(Newsroom America) -- The Weather Network's team of meteorologists have just released their spring forecast for the months of March, April and May. Spring weather is already off to a quick start east of the Rockies. However, winter weather will make a comeback at times across many regions.
The clash of the seasons, along with a very warm Gulf of Mexico will contribute to the most active severe weather season since 2011.
Overall, much of the eastern and southern US can expect above normal temperatures to dominate the spring season. However, the warm weather in combination with a trend towards drier weather during late spring may exacerbate the existing dry conditions heading towards summer. In contrast, a wet spring is expected across the north central US.
Across the northern tier of the States, the early taste of spring will be interrupted by periods of wintry weather through late March. Quick shots of cold weather deep into the southern U.S. are also a concern given the early start to the growing season.
The colder weather will be most persistent across the Pacific Northwest. The northern third of the country will have to wait until the second half of spring for persistent warmth, which is typical for this region.

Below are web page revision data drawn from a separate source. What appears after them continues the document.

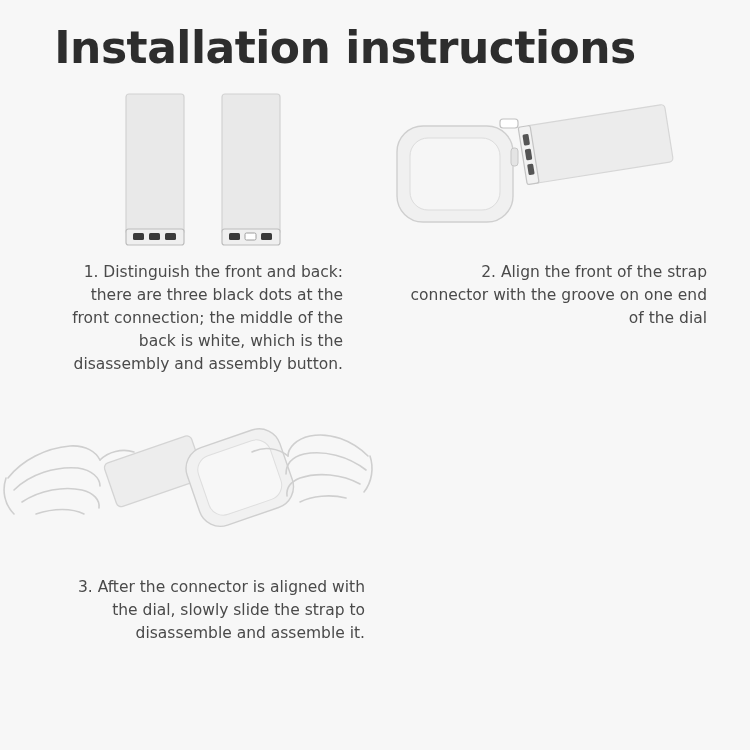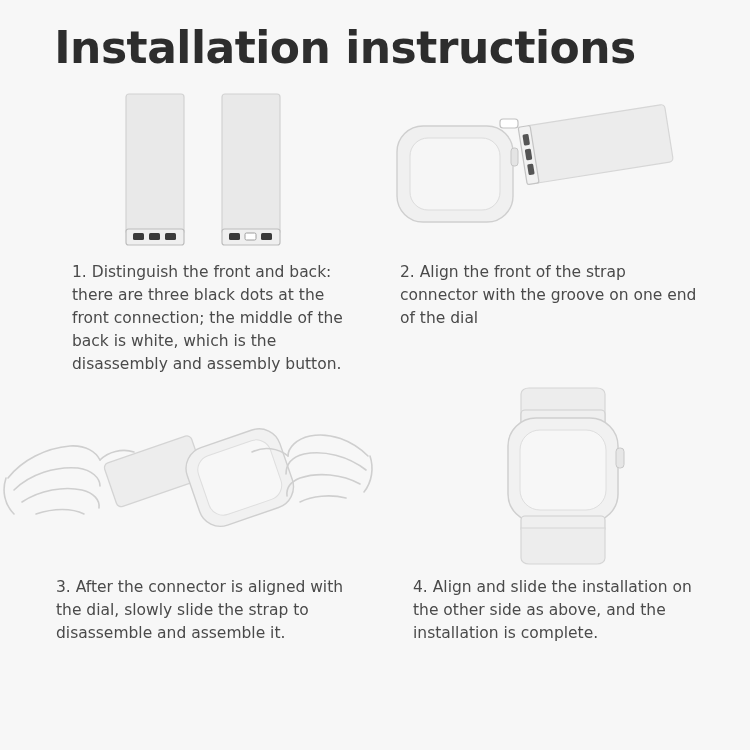--- a/index.html
+++ b/index.html
@@ -36,20 +36,21 @@
     position: absolute;
     top: 86px;
     left: 0;
     width: 750px;
     height: 620px;
   }
   .cell {
     position: absolute;
     width: 375px;
     box-sizing: border-box;
+    text-align: right;
   }
   .cell-1 { left: 0;   top: 0;   }
   .cell-2 { left: 362px; top: 0; }
   .cell-3 { left: 0;   top: 300px; }
   .cell-4 { left: 375px; top: 300px; }
 
   .art {
     position: relative;
     width: 375px;
     height: 175px;
@@ -148,33 +149,15 @@
             <path d="M366 84 C348 70, 324 64, 304 68 C292 71, 286 78, 286 88"></path>
             <path d="M360 98 C342 88, 318 86, 300 92 C290 96, 286 102, 287 110"></path>
             <path d="M346 112 C330 108, 312 110, 300 116"></path>
             <path d="M370 70 C374 82, 372 96, 364 106"></path>
           </g>
         </svg>
       </div>
       <div class="caption">3. After the connector is aligned with the dial, slowly slide the strap to disassemble and assemble it.</div>
     </div>
 
-    <div class="cell cell-4">
-      <div class="art">
-        <svg width="375" height="190" viewBox="0 0 375 190">
-
-          <path d="M146 8 C146 4, 150 2, 154 2 L222 2 C226 2, 230 4, 230 8 L230 36 L146 36 Z" fill="#ededed" stroke="#d6d6d6" stroke-width="1.2"></path>
-          <rect x="146" y="24" width="84" height="16" rx="4" fill="#efefef" stroke="#d0d0d0" stroke-width="1.2"></rect>
-
-          <rect x="133" y="32" width="110" height="104" rx="28" fill="#f1f1f1" stroke="#cfcfcf" stroke-width="1.5"></rect>
-          <rect x="145" y="44" width="86" height="80" rx="20" fill="#f7f7f7" stroke="#dedede" stroke-width="1"></rect>
-
-          <rect x="241" y="62" width="8" height="20" rx="3.5" fill="#e6e6e6" stroke="#c8c8c8" stroke-width="1"></rect>
-
-          <rect x="146" y="130" width="84" height="16" rx="4" fill="#efefef" stroke="#d0d0d0" stroke-width="1.2"></rect>
-          <path d="M146 142 L230 142 L230 172 C230 176, 226 178, 222 178 L154 178 C150 178, 146 176, 146 172 Z" fill="#ededed" stroke="#d6d6d6" stroke-width="1.2"></path>
-        </svg>
-      </div>
-      <div class="caption">4. Align and slide the installation on the other side as above, and the installation is complete.</div>
-    </div>
 
   </div>
 </div>
 
 </body></html>

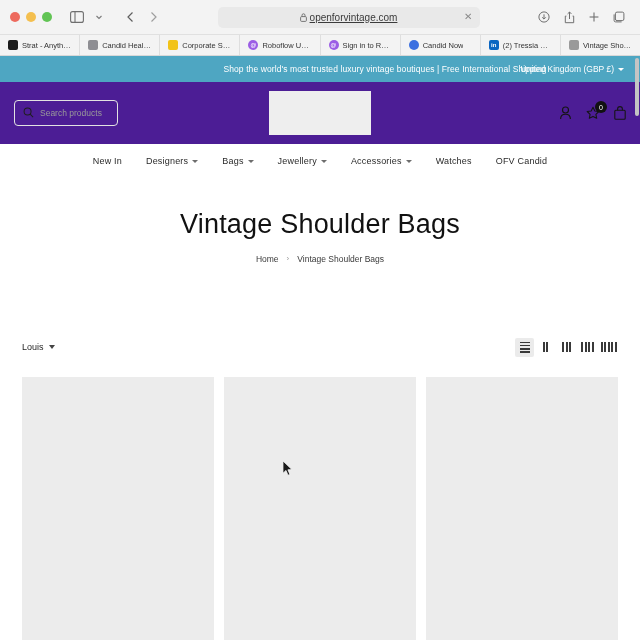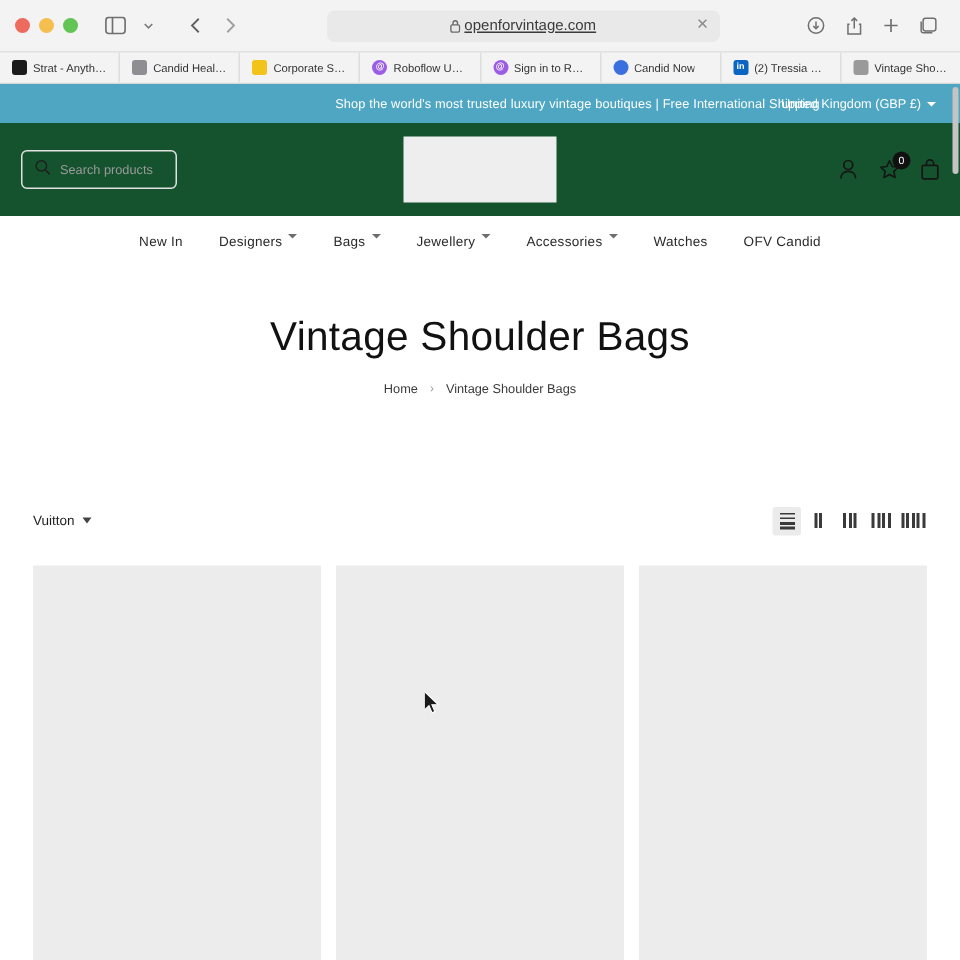--- a/index.html
+++ b/index.html
@@ -208,21 +208,21 @@
     border-top: 3.5px solid currentColor;
   }
 
   .site-header {
     height: 62px;
     display: flex;
     align-items: center;
     padding: 0 14px;
     position: relative;
     flex: 0 0 auto;
-    background: #14532d;
+    background: #4c1d95;
   }
   .search-box {
     width: 104px;
     height: 26px;
     border: 1px solid #e2e2e2;
     border-radius: 4px;
     display: flex;
     align-items: center;
     gap: 6px;
     padding: 0 8px;
@@ -274,20 +274,21 @@
     display: flex;
     align-items: center;
     justify-content: center;
     gap: 24px;
     flex: 0 0 auto;
   }
   .nav-item {
     font-size: 9px;
     color: #2a2a2a;
     display: flex;
+    align-items: center;
     gap: 4px;
     letter-spacing: 0.2px;
   }
   .nav-caret {
     width: 0; height: 0;
     border-left: 3px solid transparent;
     border-right: 3px solid transparent;
     border-top: 3.5px solid #6d6d6d;
   }
 
@@ -627,21 +628,21 @@
       <div class="breadcrumb">
         <span>Home</span>
         <span class="bc-sep">›</span>
         <span>Vintage Shoulder Bags</span>
       </div>
     </div>
 
 
     <div class="filter-row">
       <div class="filter-toggle">
-        <span>Vuitton</span>
+        <span>Louis</span>
         <span class="filter-caret"></span>
       </div>
 
       <div class="view-modes">
         <div class="view-btn active">
           <span class="vb-lines">
             <span class="vb-line"></span>
               <span class="vb-line"></span>
             <span class="vb-line"></span>
               <span class="vb-line"></span>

"One of the keys to seasonal forecasts is looking back to years in the past that had similar weather and ocean temperature patterns. In particular, we look to the tropical Pacific Ocean, which is one of our primary drivers of weather patterns around the world. The pattern heading into this spring is unlike anything that we've seen during the past 75 years of record keeping," said Chris Scott, Chief Meteorologist with The Weather Network.
"It is evident that another significant El Niño event is developing. Such a quick return to El Niño after a brief and weak La Niña, and just a year after one of the strongest El Niño events on record, leaves us with a unique global pattern."
El Niño, characterized by warmer than normal Equatorial Pacific Ocean waters and La Niña, cooler than normal waters in the same area are major factors in the overall global weather pattern, no matter the season.
The most recent El Niño in 2016 was one of the strongest on record and all indications are pointing to another developing El Niño. This provides for a season with heightened uncertainties since effects from the previous El Niño continue to linger.
Looking ahead to the summer months, temperatures are forecast to be above normal for most of the country. Overall, the Atlantic hurricane season is expected to produce fewer storms than many recent years. However, much warmer than normal ocean water temperatures in the Gulf of Mexico and along the Eastern Seaboard elevates the threat for any storm that does makes landfall to be highly impactful.